The NHS was restructured three times in the time I worked for it. The last time it cost £1.5 billion. Imagine what that amount of money could have done for patients instead of moving deckchairs on the Titanic.

Considering the annual NHS budget is 212 billion, I imagine 1.5 billion extra would not have much for patients.

No idea where you got that figure from - it’s £133 billion now in England, which was where the deckchairs were shuffled. In 2013 when it happened it was £112 billion. 1% of the budget could make a significant difference.

nhsproviders.org/media/689303/nhs-providers-briefing-march-2020-budget.pdf

diggingatrench · 05/06/2021 19:28

@SunshineSum

You're not. People who earn 250% more than minimum wage contribute 7% more.

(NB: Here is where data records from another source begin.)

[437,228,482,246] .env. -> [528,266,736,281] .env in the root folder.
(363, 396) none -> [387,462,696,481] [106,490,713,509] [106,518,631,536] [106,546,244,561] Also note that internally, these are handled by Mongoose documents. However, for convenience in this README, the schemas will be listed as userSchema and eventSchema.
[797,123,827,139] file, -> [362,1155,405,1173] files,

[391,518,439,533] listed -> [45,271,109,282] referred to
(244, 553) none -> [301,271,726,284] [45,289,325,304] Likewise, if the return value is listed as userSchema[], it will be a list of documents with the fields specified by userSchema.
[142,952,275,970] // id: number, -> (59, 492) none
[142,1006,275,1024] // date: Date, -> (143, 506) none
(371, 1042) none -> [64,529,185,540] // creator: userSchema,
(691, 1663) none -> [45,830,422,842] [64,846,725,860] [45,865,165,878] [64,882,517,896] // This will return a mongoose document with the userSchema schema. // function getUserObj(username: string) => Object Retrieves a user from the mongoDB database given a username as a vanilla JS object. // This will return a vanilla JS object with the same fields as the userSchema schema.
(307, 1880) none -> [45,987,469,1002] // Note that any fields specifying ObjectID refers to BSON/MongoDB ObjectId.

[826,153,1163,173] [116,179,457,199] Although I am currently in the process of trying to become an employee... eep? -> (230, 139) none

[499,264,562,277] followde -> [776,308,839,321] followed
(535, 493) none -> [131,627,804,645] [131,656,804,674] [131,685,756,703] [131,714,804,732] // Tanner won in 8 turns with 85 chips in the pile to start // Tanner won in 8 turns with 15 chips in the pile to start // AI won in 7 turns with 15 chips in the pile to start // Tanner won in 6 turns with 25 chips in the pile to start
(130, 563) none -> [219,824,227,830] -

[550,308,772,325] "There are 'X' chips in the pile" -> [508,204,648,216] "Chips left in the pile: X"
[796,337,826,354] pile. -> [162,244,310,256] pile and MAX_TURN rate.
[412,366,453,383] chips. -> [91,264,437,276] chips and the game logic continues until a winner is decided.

No one's being penalised. Or paying 40%.

I'm talking about the people calling for higher earners to be taxed even more
jasjas1973 · 05/06/2021 19:39

I'm talking about the people calling for higher earners to be taxed even more

I have taken home 100k + at times during my working life, paying an extra 5k would have made zero difference to me.

Taxing a middle income earner 5% of their take home earnings would be crippling.
The other thing is the unfairness of council tax, which proportionately benefits the more the expensive property, which the wealthy tend to own.

I broke my femur and pelvis 3 years ago, the costs to the NHS (this type of accident isn't covered by bupa etc) would have been far in excess of 100k.

The nhs is a bargain, when its gone, we'll really miss it.

SunshineSum · 05/06/2021 19:50

@diggingatrench unsure why you're repeatedly addressing my points then.